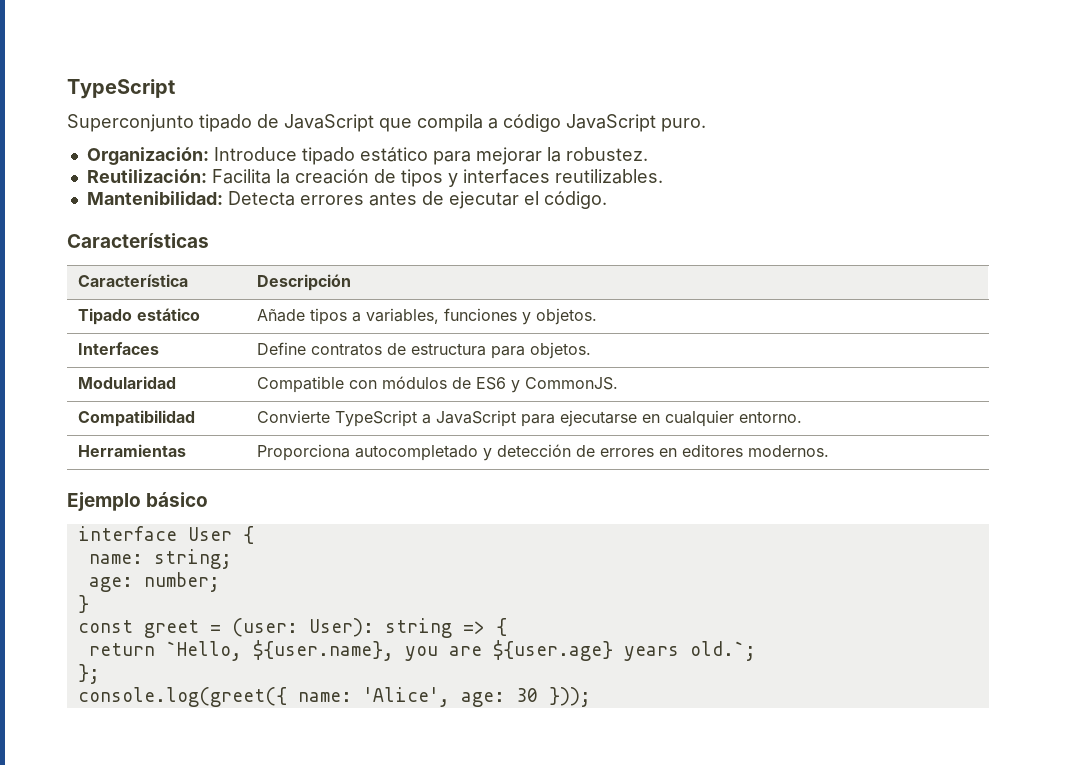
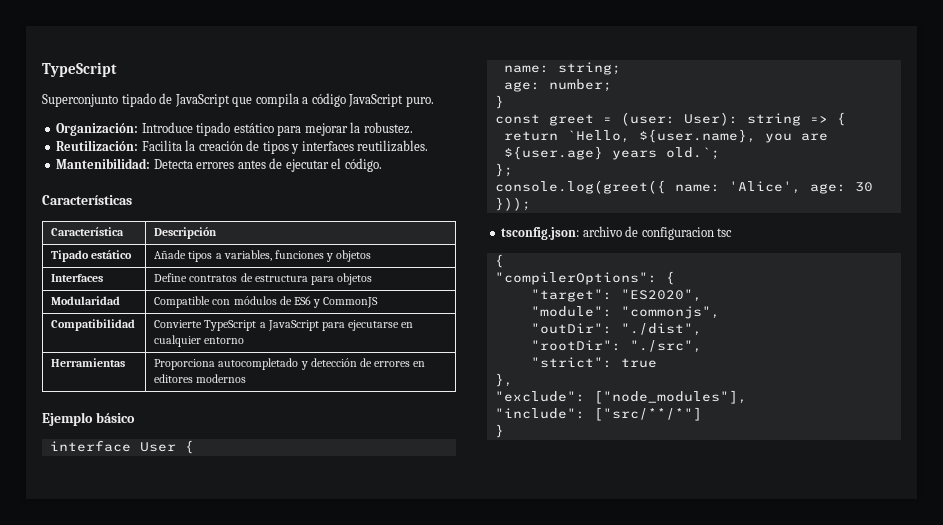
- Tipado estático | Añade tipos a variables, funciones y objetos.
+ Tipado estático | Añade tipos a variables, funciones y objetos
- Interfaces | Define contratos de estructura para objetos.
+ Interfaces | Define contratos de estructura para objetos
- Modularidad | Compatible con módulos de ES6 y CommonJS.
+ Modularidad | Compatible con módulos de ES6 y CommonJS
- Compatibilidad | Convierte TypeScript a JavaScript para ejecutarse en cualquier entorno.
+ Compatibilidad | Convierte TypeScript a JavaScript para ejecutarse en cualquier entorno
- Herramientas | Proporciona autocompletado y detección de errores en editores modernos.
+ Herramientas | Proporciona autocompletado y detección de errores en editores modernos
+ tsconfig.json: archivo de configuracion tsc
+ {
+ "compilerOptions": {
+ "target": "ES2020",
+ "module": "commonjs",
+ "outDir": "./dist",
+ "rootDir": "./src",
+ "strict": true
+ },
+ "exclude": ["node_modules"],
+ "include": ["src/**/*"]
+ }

◆ **Exercise brief**: All of the entries above need to be repeated exactly, minus the pictures.

◆ **Expected answer**:
- Tipado estático | Añade tipos a variables, funciones y objetos.
+ Tipado estático | Añade tipos a variables, funciones y objetos
- Interfaces | Define contratos de estructura para objetos.
+ Interfaces | Define contratos de estructura para objetos
- Modularidad | Compatible con módulos de ES6 y CommonJS.
+ Modularidad | Compatible con módulos de ES6 y CommonJS
- Compatibilidad | Convierte TypeScript a JavaScript para ejecutarse en cualquier entorno.
+ Compatibilidad | Convierte TypeScript a JavaScript para ejecutarse en cualquier entorno
- Herramientas | Proporciona autocompletado y detección de errores en editores modernos.
+ Herramientas | Proporciona autocompletado y detección de errores en editores modernos
+ tsconfig.json: archivo de configuracion tsc
+ {
+ "compilerOptions": {
+ "target": "ES2020",
+ "module": "commonjs",
+ "outDir": "./dist",
+ "rootDir": "./src",
+ "strict": true
+ },
+ "exclude": ["node_modules"],
+ "include": ["src/**/*"]
+ }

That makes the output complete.